Climate and Disaster Risk Management (#DRM) has gained importance on international

agendas, from the Paris Climate Agreement to the Sendai Framework for Disaster Risk Reduction. The main idea behind DRM is to focus on managing the risks that turn hazards into disasters.

Traditionally, DRM focused on four phases of #climaterisk and #climateinsurance: Prevention, Preparedness, Response, and Recovery. However, as experts have pointed out, this approach misses an important phase: Retention & Transfer. Residual risks not only remain but are escalating with new climate crises that are hard to predict.

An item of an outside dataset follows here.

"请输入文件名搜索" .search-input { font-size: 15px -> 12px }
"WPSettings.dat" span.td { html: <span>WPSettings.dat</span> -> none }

How can new models and insurance products work to transfer these risks to capital markets?

This was the aim of a 4-year study by @MunichRe and @GIZ, concluded in June 2019, under its program: Advancing Climate Risk Insurance Plus (#ACRI+). The project focused on the renewable energy sector in #Barbados, the urban resilience sector in China, and the Micro, Small, and Medium-sized Enterprises (MSMEs) sector in Morocco.

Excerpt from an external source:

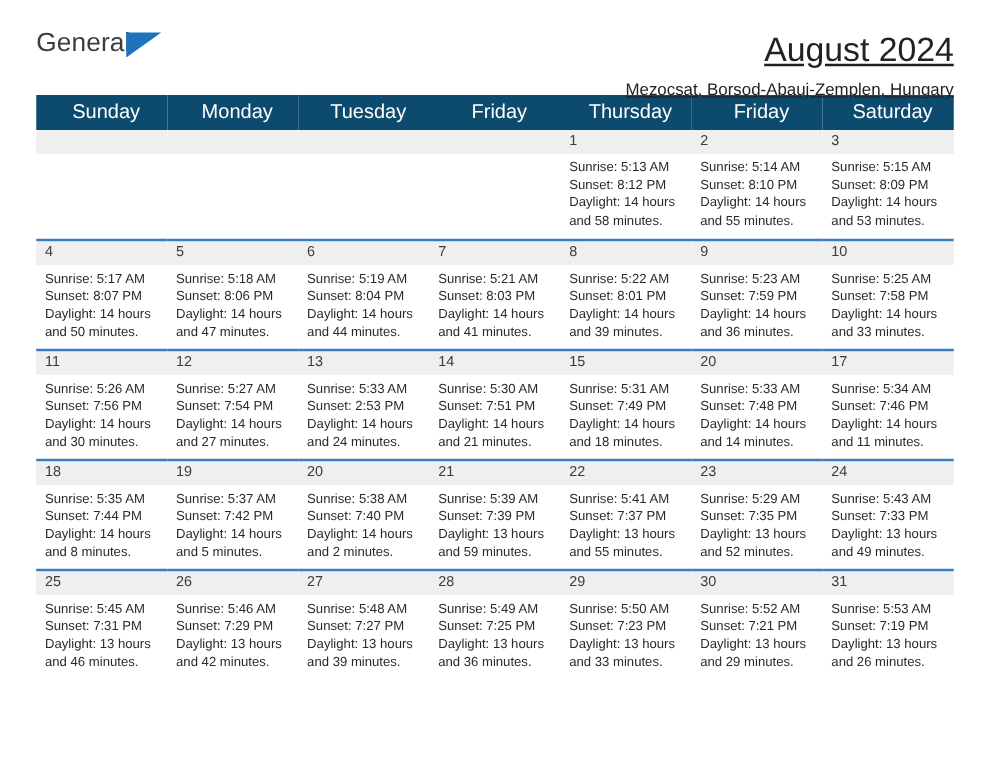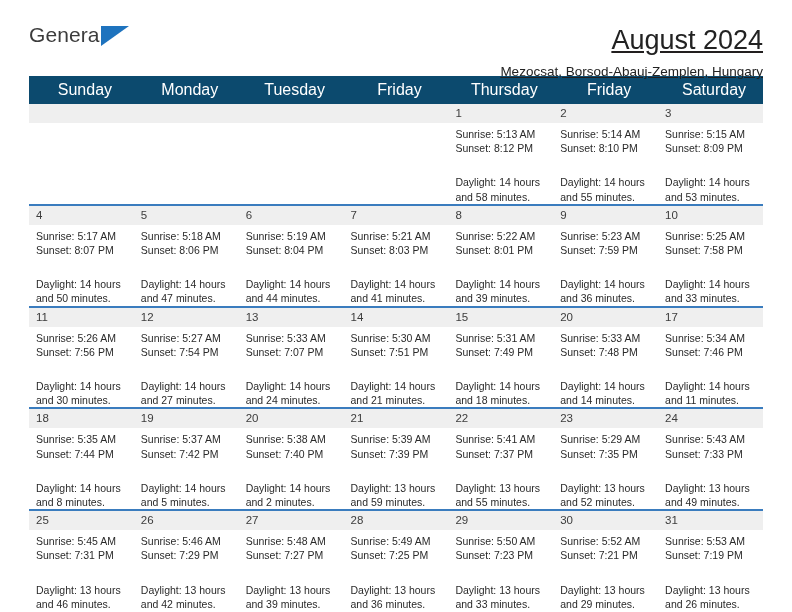"Daylight: 14 hours and 58" .info .wrap { margin-top: 20px -> none }
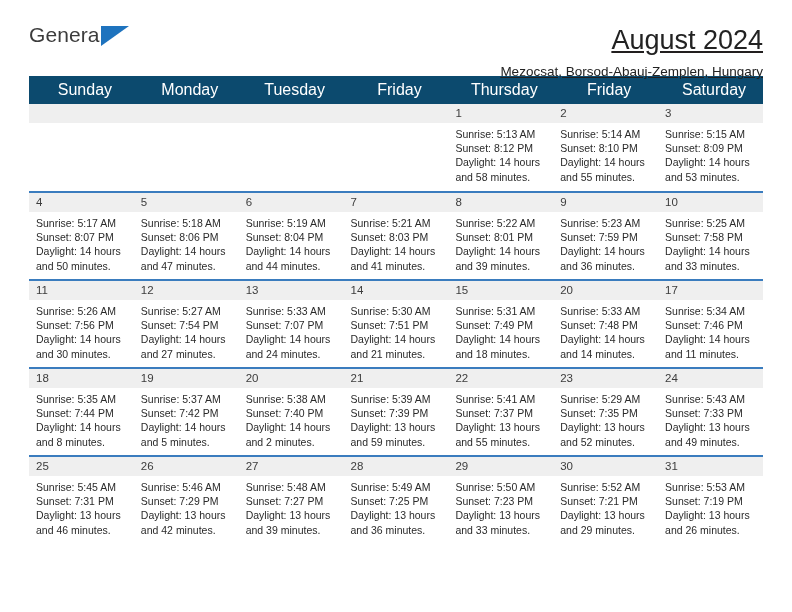"Sunset: 7:07 PM" div { text: 7:07 -> 2:53 }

For our #Blueeconomy interests, the Barbados project is particularly relevant, as it focused on a Small Island Developing State (SIDS). How to protect the strategic priority of renewable energy from climate risk? Renewables are given top billing on many sustainable investment allocations, especially to developing nations. But if they are not made climate resilient, especially in island and coastal nations on the front-line of climate change, then those investments are in vain.

This is the theme of our Resilient Asian Ports Finance Initiative (RAPFI): How to finance both Green and Resilient port assets across developing Asia.

ACRI+ developed an Integrated Climate Risk Management (ICRM) approach to update the old DRM models with risk transfer mechanisms. This helps avert potentially huge economic losses and speed the release of funds after natural disasters. We recommend the ACRI+ study, and others by groups like InsuReslience Global Partnership, as insurance and finance work together to fill the climate resilience gap worldwide.